Oguz abi içim hicran oldu abi!
Merhaba.

Bu tam bir mektup olmayacak kalıplardan ve paragraflardan hoşlanmam.

TVaroluşunun farkinda olan tek canlının insan olduğuna nasıl emin olabiliriz? Belki diğer canlıllar da haberdar fakat bizim haberdar olmadığımızı düşünüyorlar. Mesela varoluş sancısı çeken seçimlerinin bedelini olgunlukla ödeyen domuzcuklar var da biz onları anlayamıyoruz hiç bunu düşündün mü? Düşünmedin tabii. Düşünsen böyle olmazdı. Neyse sana bir ara daha sahici bir mektup yazacağım.
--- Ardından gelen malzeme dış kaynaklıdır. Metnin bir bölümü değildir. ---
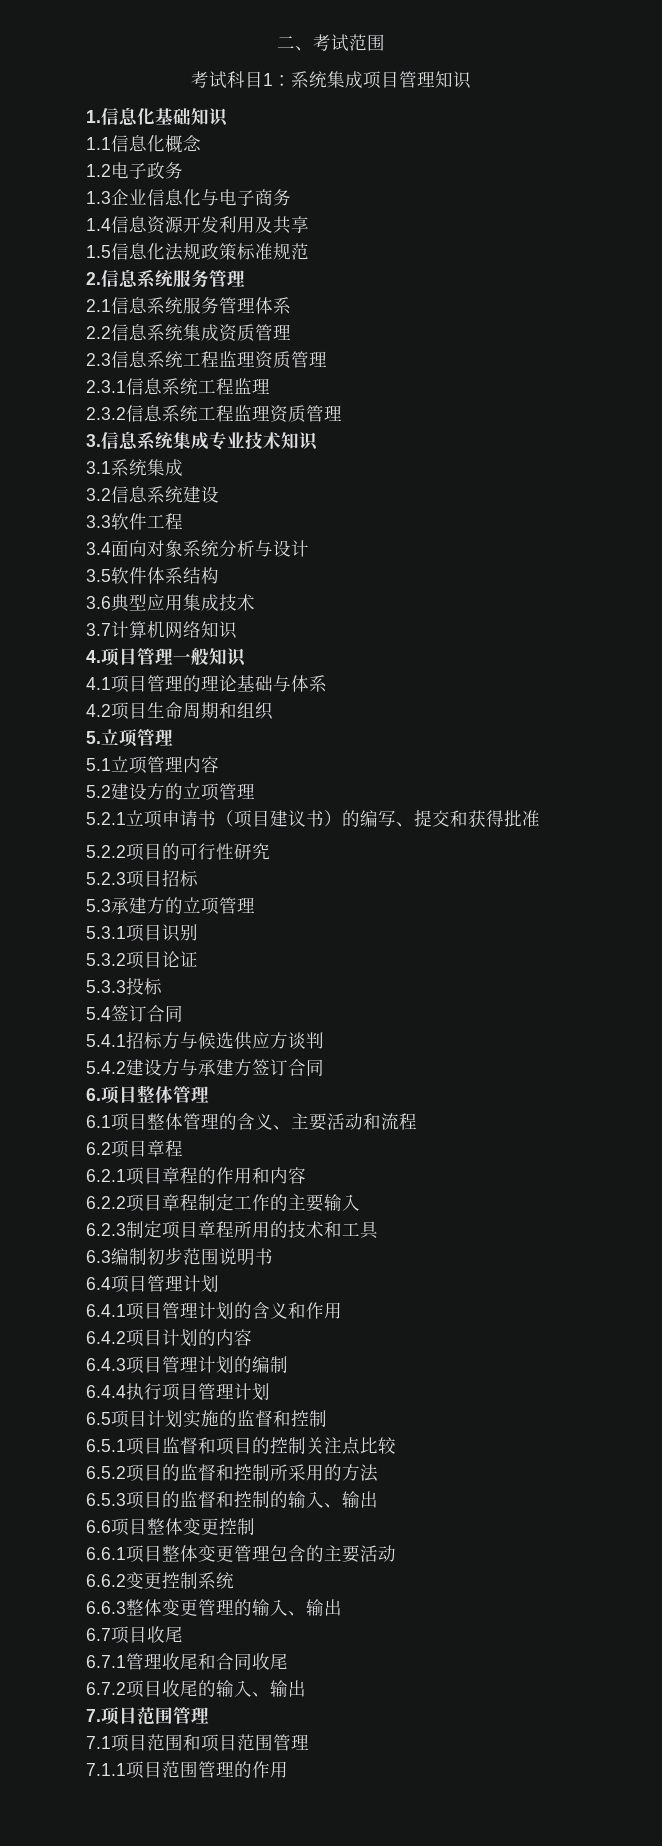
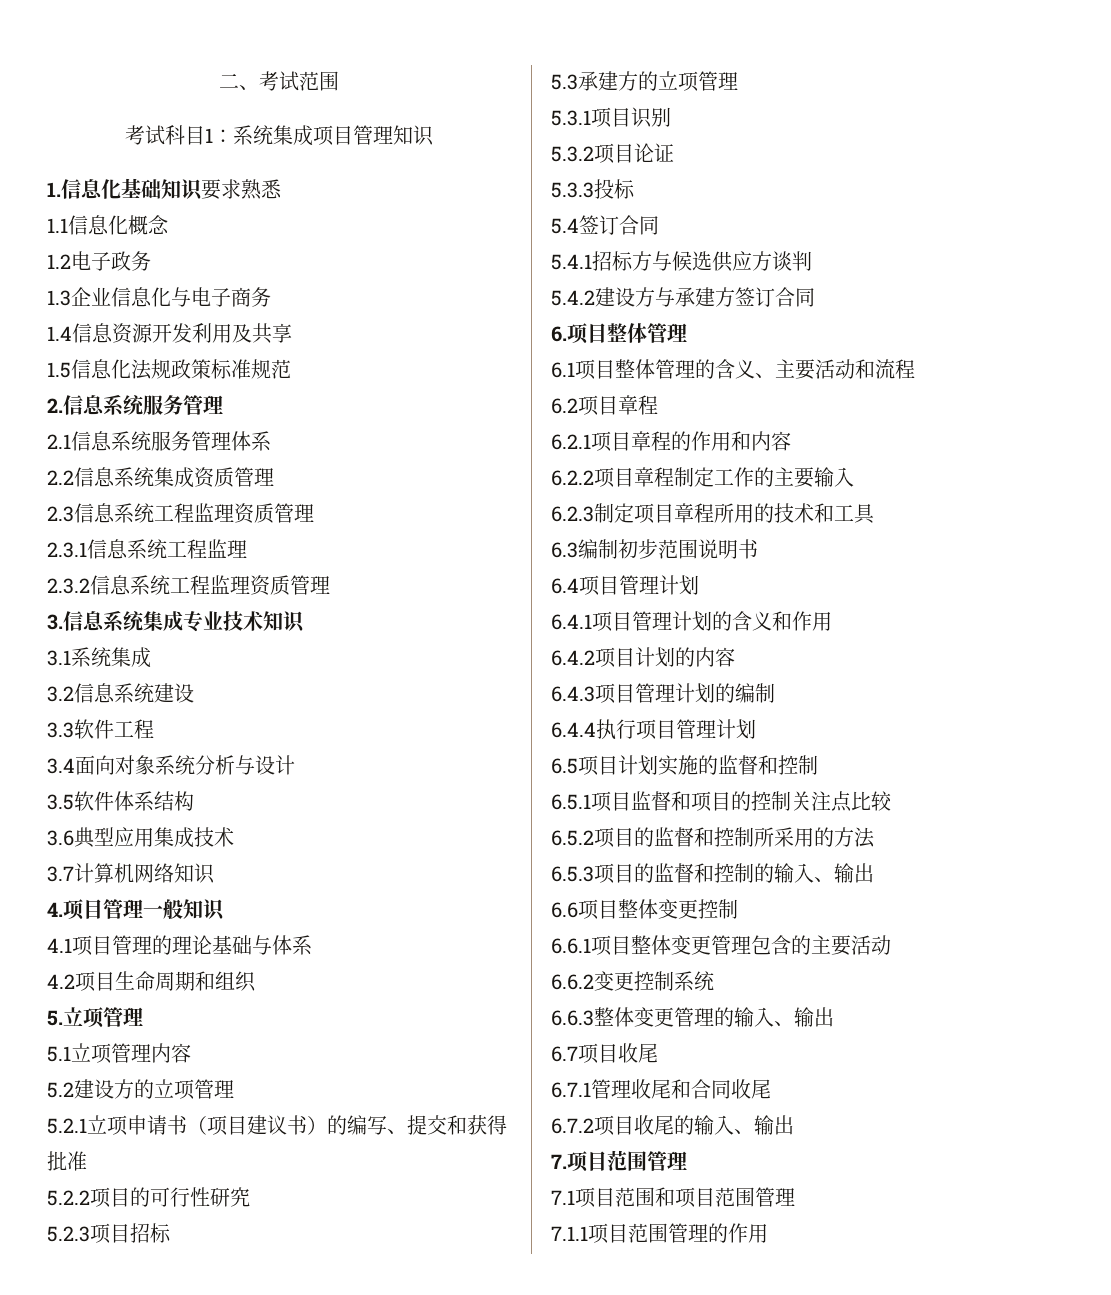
- 1.信息化基础知识
+ 1.信息化基础知识要求熟悉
Müsait oldukça görüşelim. Kahve de yaparım. Seviliyorsun.
hocam yine ben.
biraz gereksiz ilgi gösteren tiplerdenim sanırım değer verdiği kişilere. öncelikle sormak istediğim bir ''kelime'' var size, sana ( bu samimiyet derecesi belirtici hitaplar konusunda hep kafam karışmıştır zaten.)

--spoiler--

'Önce kelime vardı' diye başlıyor Yohanna'ya göre incil. Kelimeden önce de Yalnızlık vardı. Ve Kelimeden sonra da var olmaya devam etti Yalnızlık...
--spoiler--

normal insan bildiği bir kelimenin anlamını açıklayabilir. bu insanlara bahşedilmiştir bilirim. bu yazılmış bir cümle olarak kabul edilebilir fizik kuralları dahilinde fakat kendine has bir kelimedir aslında. ama bir açıklaması olup olmadığını ben bilmiyorum. işte şimdi burda olsan bilirdik hep birlikte. neyse bu konuda yapacak fazla bir şeyimiz yok. ben doğmadan önce öldüğünden zaten. açık olalım hissetmedim bile. o denli üzülüyorum yani. Nazım'ın Joliot Curie ye ithafı gibi.

--spoiler--

Aciyorsun Iren Kuri'ye,
cocuklarini dusunuyorsun, kocasini,
ama daha cok dunyaya aciyorsun,
buyuk bir insan oldu diye.

--spoiler--

bugün bir arkadaşımla uzun uzadıya seni konuştuk. ( hayır ben entel değilimdir. sadece takıntılı olduğum bi kaç yazar var. favorimi hep kendime saklarım ama bilesin * )
ve ben kitapların olmadan bütün bir yazı geçiremeyeceğim kaygısıyla valizimden en önemli hayati malzemeleri çıkartıp onları ekledim. sözlükten gidiyorum bir süre yollardayım falan. kafa izni kısmının seni çok ilgilendireceğini sanmıyorum gerçi. ama yaz dönüşü karakter analizleri ile ilgili bi dolu yazı ile geleceğim sana. şimdiden bi hoşçakal diyeyim dedim.
geldiğimde şu telif olaylarını da irdeleyelim olur mu.
(bkz: he didn t even say goodbye)

edit: bu arada muhsin hala senle arasındaki farkı yazacak. bekliyom.
mektuba bir hitap cümlesi ile girmek gerekir ki yaklaşık on dakikadır bu hitabı düşünüyorum. kendisine nasıl seslenilirse seslenilsin ses çıkartamayacak 'biri'yle nasıl konuşmalı insan? yok saygısızlık etmekten bahsetmiyorum. yaşasanız ne tür bir hitaptan hoşlanırdınız mesela? en olması gereken ne olurdu, neyse genel geçer yargılara dayanarak,

sayın hocam:

çok ilgiliyim şu aralar sizinle. aslında sizden biraz uzak durmak istemiştim, eseri objektif olarak algılamak için. ama tabi elde değil. günün enteresan saatlerinde beynimde çakıveriyor fikir.
bunu söylediğimde bana gülerler mi acaba diye hiç konuşmadım sizinle ilgili. zira hep bir entelektüellik çabasıdır gidiyor etrafımda. ve bu kadar kült bir kitabı 'espri' niteliğine büründürmek acizlik(!) olsa gerek. sizinle ilgili asıl problemim şudur: gülmekten utanacağım kadar tüyler ürpertici ince bir mizah anlayışı. bunu bir türlü kabul edemiyorum. o yüzden hep tedirginim.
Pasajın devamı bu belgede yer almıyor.